WHAT YOU WILL DO: Retype, without any change, the line that contains "font-size:11px; cursor:pointer;" and every line that follows it to the end of the entries, and nothing else.

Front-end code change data
_ _ _

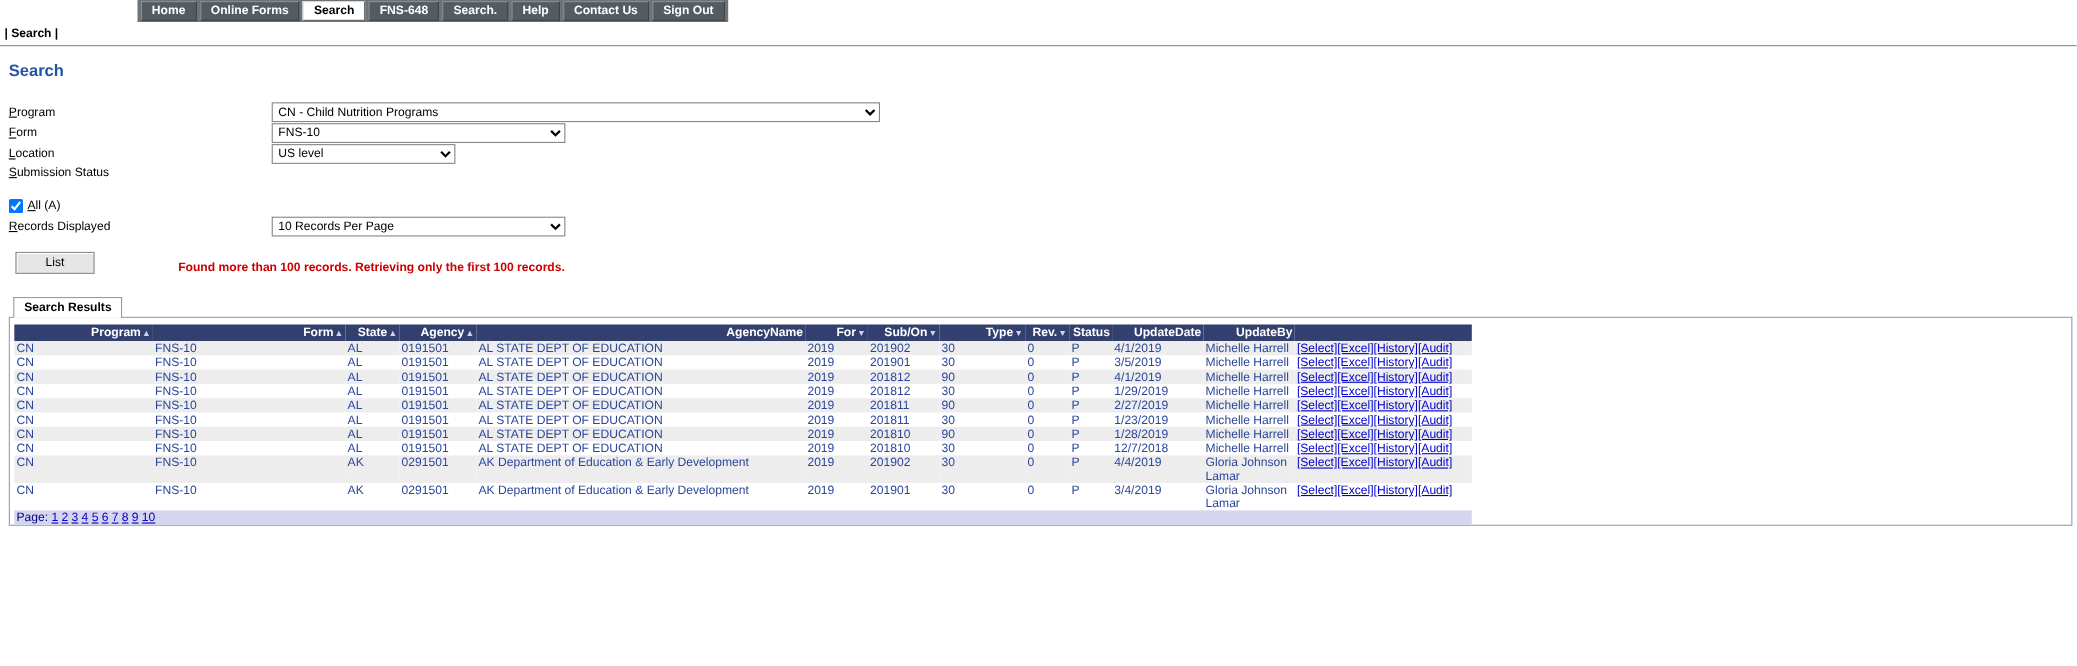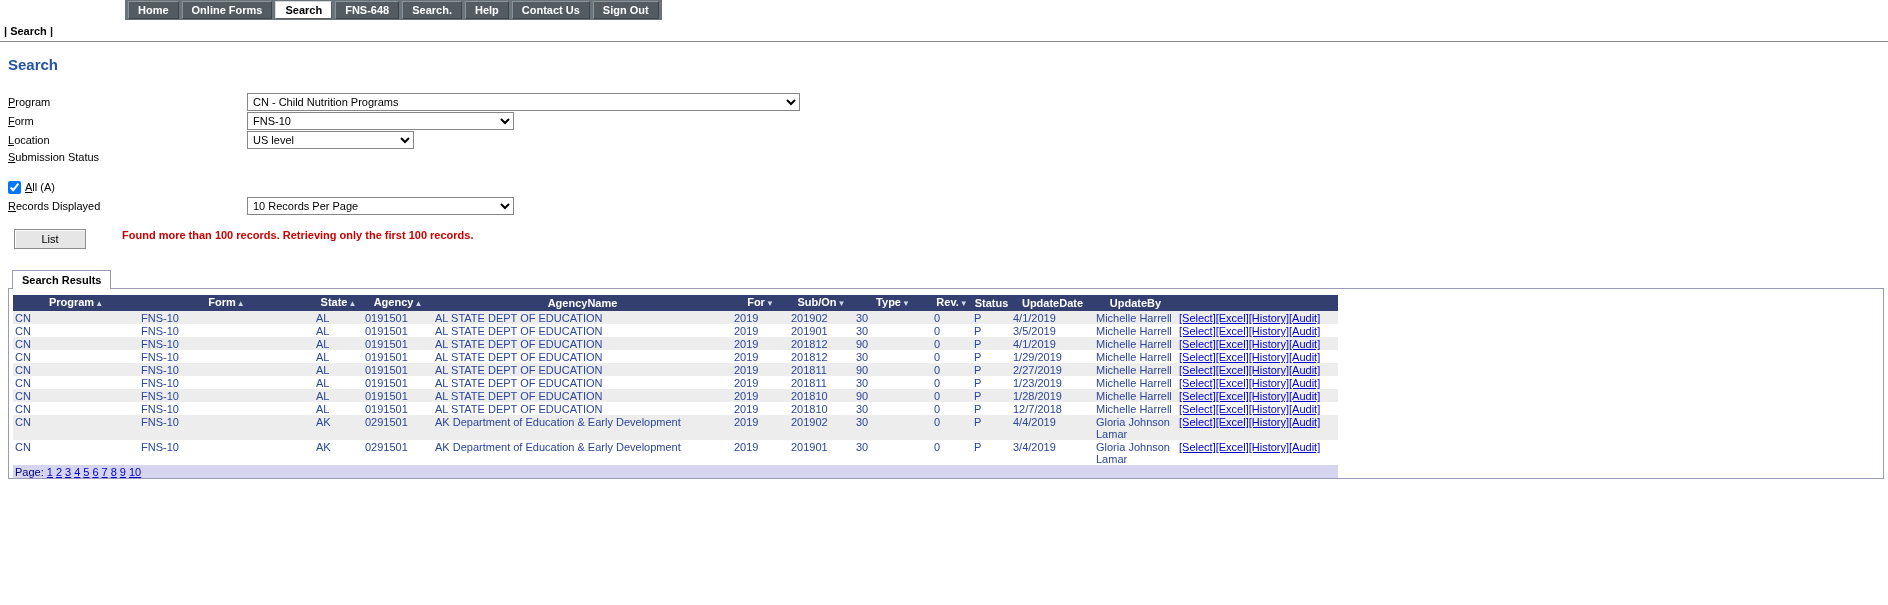--- a/index.html
+++ b/index.html
@@ -39,38 +39,38 @@
   .w-time    { width:167px; }
   .w-fy      { width:100px; margin-left:4px; }
   .w-records { width:267px; }
   .status-row { display:flex; margin-top:2px; }
   .status-left { width:239px; flex:none; }
   .cb { display:flex; align-items:center; height:16px; cursor:pointer; }
   .all-cb { margin-top:16px; }
   input[type=checkbox] { width:13px; height:13px; margin:0 4px 0 0; }
   .cb-col1 { width:185px; }
   
-  .list-row { margin:14px 0 0 14px; display:flex; align-items:flex-start; }
+  .list-row { margin:14px 0 0 14px; display:flex; align-items:flex-end;gap:40px; }
   .list-btn {
     width:72px; height:20px; background:#e6e6e6; border:1px solid #8d8d8d;
     box-shadow:inset 1px 1px 0 #ffffff; font-family:"Liberation Sans",sans-serif;
     font-size:11px; cursor:pointer;
   }
   .msg-red { color:#cc0000; font-weight:bold; margin-left:36px; }
   
   .results { margin:20px 4px 0 8px; }
   .tab {
     display:inline-block; margin-left:4px; padding:3px 9px; background:#fff;
     border:1px solid #9999bb; border-bottom:none; font-weight:bold;
     position:relative; top:1px; z-index:2; cursor:pointer;
   }
   .panel { border:1px solid #9999bb; background:#fff; padding:6px 6px 0 4px; position:relative; z-index:1; }
   table.results-grid { border-collapse:collapse; table-layout:fixed; width:1325px; }
   .results-grid th {
-    background:#333f6f; color:#fff; text-align:center; font-size:11px; font-weight:bold;
+    background:#333f6f; color:#fff; text-align:right; font-size:11px; font-weight:bold;
     padding:1px 2px; white-space:nowrap; cursor:pointer; line-height:13px;
   }
   .results-grid td {
     padding:1px 2px 0 2px; color:#2b469b; vertical-align:top;
     line-height:12px; font-size:11px;
   }
   tr.alt { background:#ededed; }
   .sort { font-size:8px; margin-left:1px; color:#cfd6ea; }
   a.action { color:#0000cc; text-decoration:underline; cursor:pointer; }
   .actions-cell { white-space:nowrap; }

_ _ _

SOLUTION TO THIS EXERCISE:
     font-size:11px; cursor:pointer;
   }
   .msg-red { color:#cc0000; font-weight:bold; margin-left:36px; }
   
   .results { margin:20px 4px 0 8px; }
   .tab {
     display:inline-block; margin-left:4px; padding:3px 9px; background:#fff;
     border:1px solid #9999bb; border-bottom:none; font-weight:bold;
     position:relative; top:1px; z-index:2; cursor:pointer;
   }
   .panel { border:1px solid #9999bb; background:#fff; padding:6px 6px 0 4px; position:relative; z-index:1; }
   table.results-grid { border-collapse:collapse; table-layout:fixed; width:1325px; }
   .results-grid th {
-    background:#333f6f; color:#fff; text-align:center; font-size:11px; font-weight:bold;
+    background:#333f6f; color:#fff; text-align:right; font-size:11px; font-weight:bold;
     padding:1px 2px; white-space:nowrap; cursor:pointer; line-height:13px;
   }
   .results-grid td {
     padding:1px 2px 0 2px; color:#2b469b; vertical-align:top;
     line-height:12px; font-size:11px;
   }
   tr.alt { background:#ededed; }
   .sort { font-size:8px; margin-left:1px; color:#cfd6ea; }
   a.action { color:#0000cc; text-decoration:underline; cursor:pointer; }
   .actions-cell { white-space:nowrap; }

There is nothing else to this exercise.